Actually the opposite is true, which indicates you don't have the necessary understanding of the game development process to successfully manage a project of the complexity of an MMO. Predefining a bunch of skills would actually be a design job - not a programming job. The coder would need to create the skills system but your designers would define them. Regardless of who actually does the work a predefined system will always be cheaper/easier to implement than an open/customizable one.

Replacing those predefined skills with a user customizable system would be a lot more work because, in addition to creating the code to handle the skills system you also have to create a tool set that the users can use to customize the skills and make sure that the whole system is both easy to use and bug free and that it works with any and every permutation a user throws at it.

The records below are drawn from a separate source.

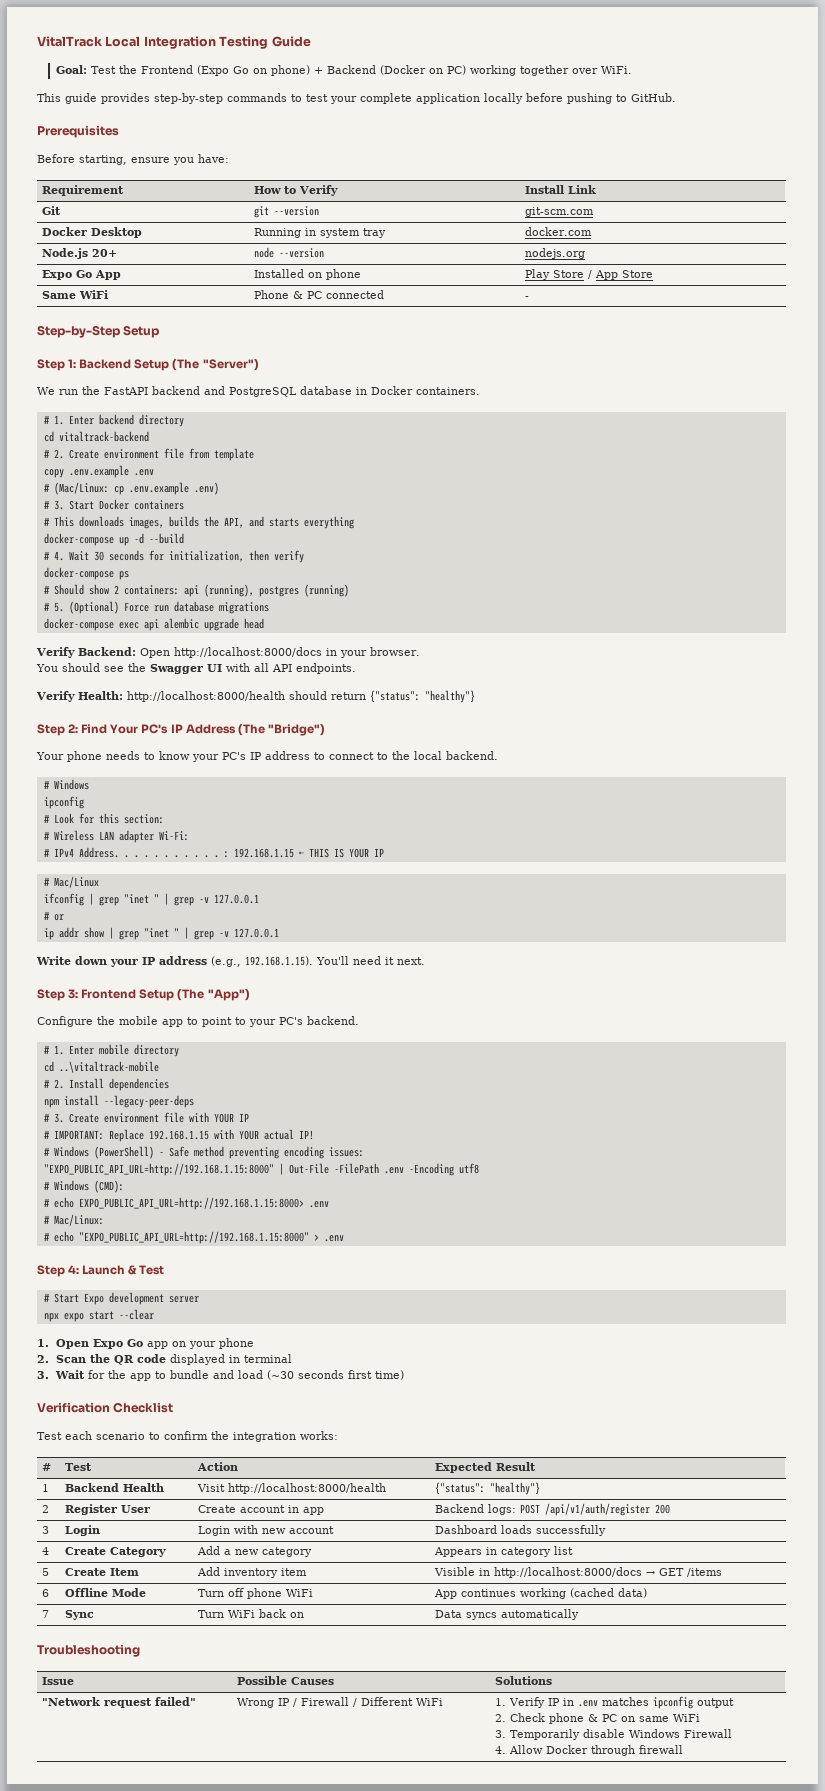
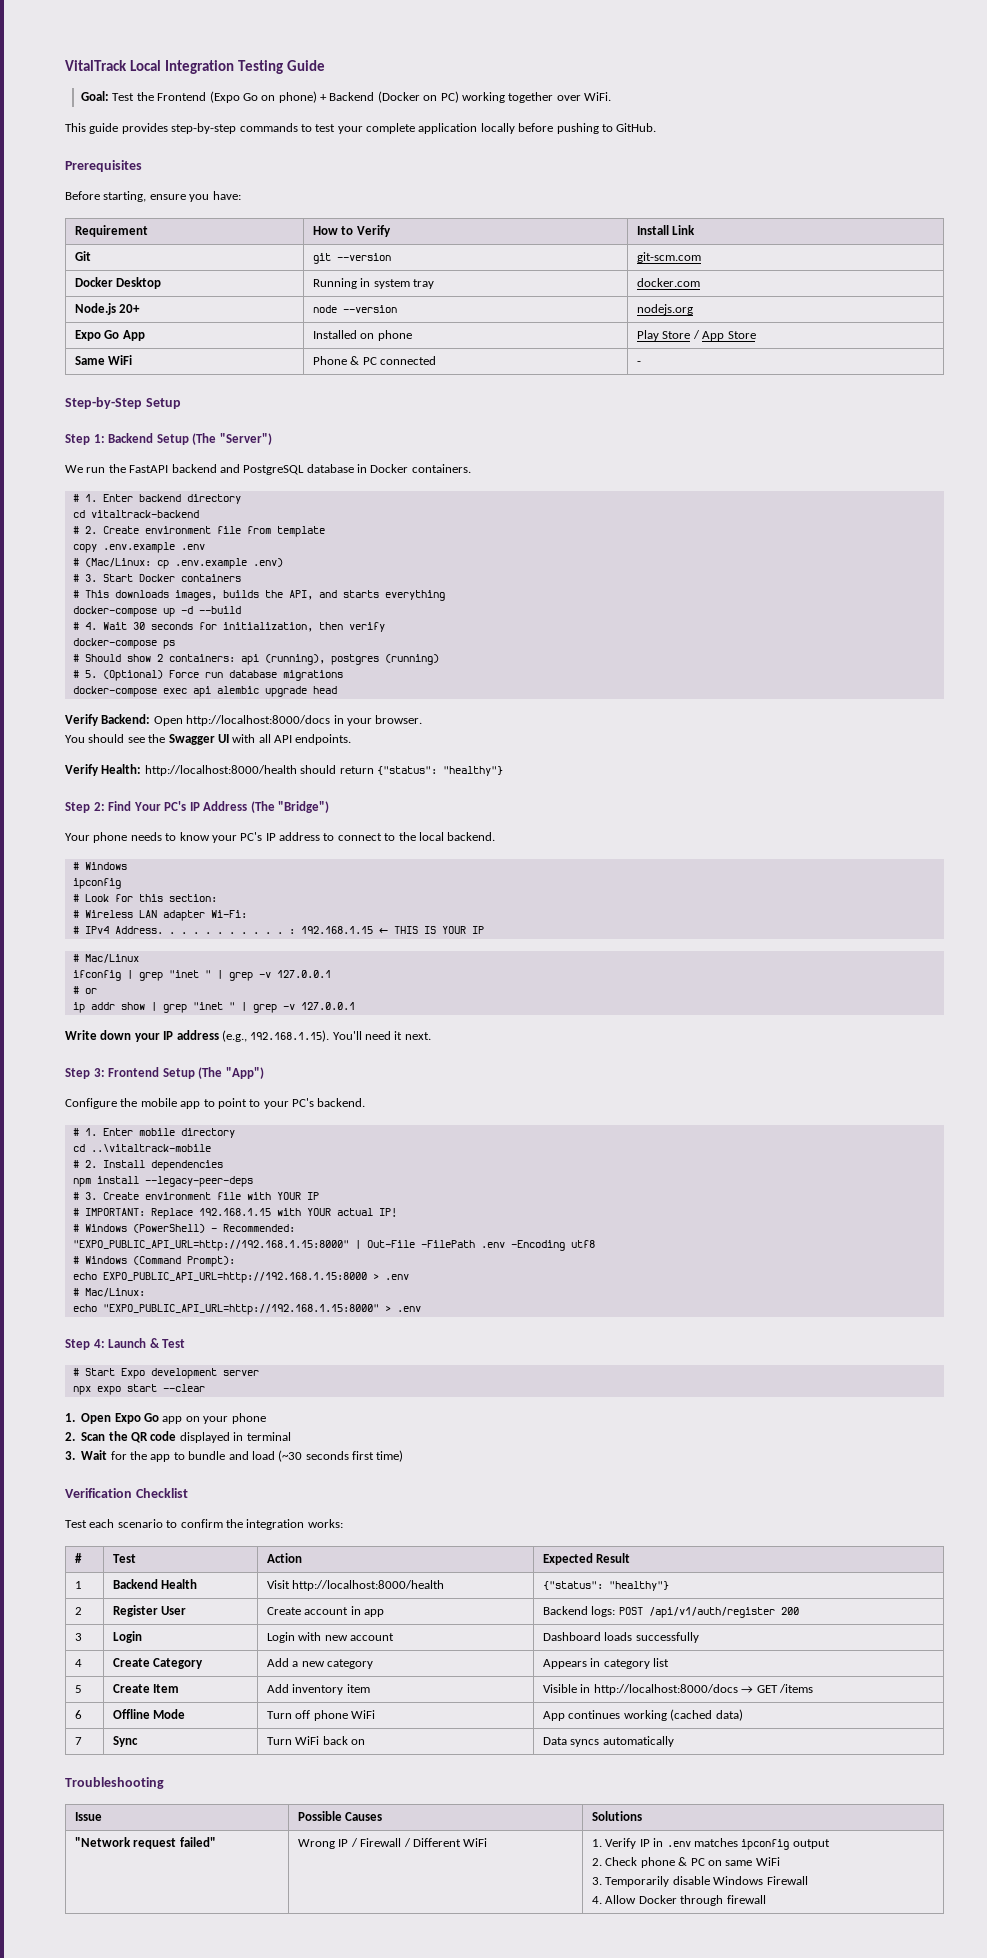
- # Windows (PowerShell) - Safe method preventing encoding issues:
+ # Windows (PowerShell) - Recommended:
- # Windows (CMD):
- # echo EXPO_PUBLIC_API_URL=http://192.168.1.15:8000> .env
+ # Windows (Command Prompt):
+ echo EXPO_PUBLIC_API_URL=http://192.168.1.15:8000 > .env
- # echo "EXPO_PUBLIC_API_URL=http://192.168.1.15:8000" > .env
+ echo "EXPO_PUBLIC_API_URL=http://192.168.1.15:8000" > .env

MMORPGs are to games what Formula 1 cars are to driving. Could you hire a bunch of guys to build you an F1 car for <$100,000? Sure, but it would be last in every single race and would probably explode 70% of the time. Not only are MMORPGs larger that a single player game but the essential tech (networking, scaleable worlds, multiple server systems etc., are some of the most complex in game development. You can't just hire normal car mechanics you need people with experience in building high performance vehicles. What is more, the man who manages the local Kwik Fit Exhaust center isn't going to be able to manage the project.

Conclusion
If you are serious about getting a game made you either need a lot more money or a much smaller specification (as in not MMO).

Also the first thing you need to do is to hire someone with the necessary experience to manage such a project and to help you prepare a proper technical design, schedule and budget. This stuff simply isn't something you can learn from a forum. You need actual experience or you need to hire someone who has it.

[Edited by - Obscure on April 9, 2010 2:43:04 PM]
Dan Marchant - Business Development Consultant
www.obscure.co.uk

This topic is closed to new replies.